Description
Describe the issue:
I'm debugging a behavior change somewhere between distributed 2024.11.2 and 2024.12.1 that's affecting xgboost.
In https://github.com/dmlc/xgboost/blob/a46585a36c4bf30bfd58a2653fe8ae40beea25ce/python-package/xgboost/dask/__init__.py#L358-L488, there's some pretty complicated logic for laying splitting references to data.
I'm still trying to understand that code, but in the meantime here's a minimal(?) reproducer:
Minimal Complete Verifiable Example:
import dask
from dask.delayed import Delayed
from distributed import Client, LocalCluster, wait
import dask.array as da
import numpy as np
import dask.array.core
def func_plain(x: np.ndarray) -> str:
assert isinstance(x, np.ndarray), x
return type(x).__name__
def func_boxed(x: list[np.ndarray]) -> str:
assert isinstance(x[0], np.ndarray), x
return type(x).__name__
def main():
with LocalCluster(n_workers=1) as cluster:
with Client(cluster) as client:
arr = da.random.uniform(size=(10, 10), chunks=(10, 10))
arr = arr.persist()
delayed = arr.to_delayed().flatten().tolist()
# # client.submit(func, arg) works fine for a `Delayed` arg.
# delayed_plain = [dask.delayed(x) for x in delayed]
# fut_plain = client.compute(delayed_plain)
# wait(fut_plain)
# result = client.submit(func_plain, fut_plain[0]).result()
# print(f"{result=}")
# Boxing the Delayed object in a list or a dict causes the error
boxed_parts: list[dict[str, Delayed]] = [[o] for o in delayed]
# list[Delayed[list[Delayed[np.ndarray]]]]
delayed_boxed_parts = [dask.delayed(x) for x in boxed_parts]
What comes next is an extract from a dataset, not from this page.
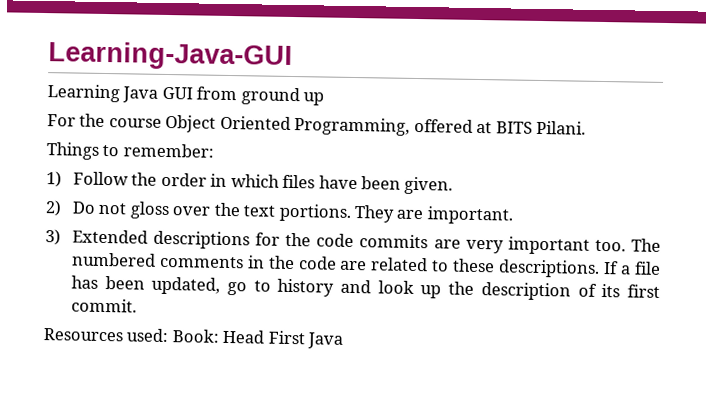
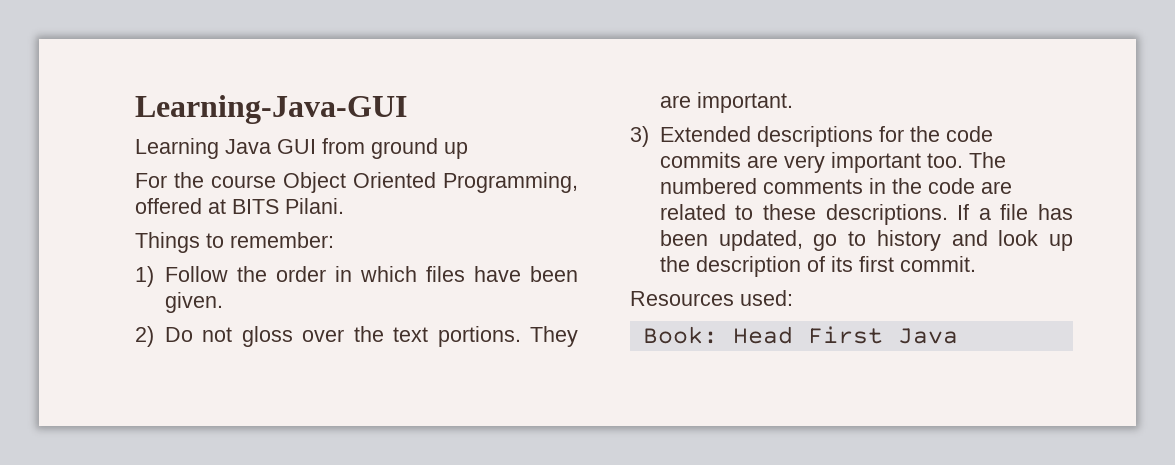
(170, 335) none -> (793, 298) //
fut_boxed_parts = client.compute(delayed_boxed_parts)
wait(fut_boxed_parts)
result = client.submit(func_boxed, fut_boxed_parts[0]).result()
print(f"{result=}")
if __name__ == "__main__":
main()
That completes fine with dask[complete]==2024.11.2
. With dask[complete]==2024.12.1
that raises with an assertion error on the worker inside func_boxed
:
2025-01-31 07:16:20,171 - distributed.worker - ERROR - Compute Failed
Key: func_boxed-b2f2ed77eb007708d94c86cdd1e0640c
State: executing
Task: <Task 'func_boxed-b2f2ed77eb007708d94c86cdd1e0640c' func_boxed(...)>
Exception: "AssertionError([('uniform-4fe800e9f8fbe6f6234e25b7c6f797e7', 0, 0)])"
Traceback: ' File "/home/nfs/toaugspurger/gh/dmlc/xgboost/debug.py", line 15, in func_boxed\n assert isinstance(x[0], np.ndarray), x\n ^^^^^^^^^^^^^^^^^^^^^^^^^^^^\n'
Traceback (most recent call last):
File "/home/nfs/toaugspurger/gh/dmlc/xgboost/debug.py", line 45, in <module>
main()
File "/home/nfs/toaugspurger/gh/dmlc/xgboost/debug.py", line 40, in main
result = client.submit(func_boxed, fut_boxed_parts[0]).result()
^^^^^^^^^^^^^^^^^^^^^^^^^^^^^^^^^^^^^^^^^^^^^^^^^^^^^^
File "/raid/toaugspurger/envs/xgboost/lib/python3.12/site-packages/distributed/client.py", line 402, in result
return self.client.sync(self._result, callback_timeout=timeout)
^^^^^^^^^^^^^^^^^^^^^^^^^^^^^^^^^^^^^^^^^^^^^^^^^^^^^^^^
File "/home/nfs/toaugspurger/gh/dmlc/xgboost/debug.py", line 15, in func_boxed
assert isinstance(x[0], np.ndarray), x
^^^^^^^^^^^^^^^^^
AssertionError: [('uniform-4fe800e9f8fbe6f6234e25b7c6f797e7', 0, 0)]
Previously, the worker got the data that's wrapped in the future (after unboxing several levels), so that func_boxed
got an ndarray. Now it gets a task key.
Anything else we need to know?:
I'm still working to understand that xgboost code. Seeing all the Delayed in Delayed objects makes me think there might be room for simplification. In the meantime, I wanted to check if this was expected. The fact that we're getting a task key like (uniform-4fe..., 0, 0)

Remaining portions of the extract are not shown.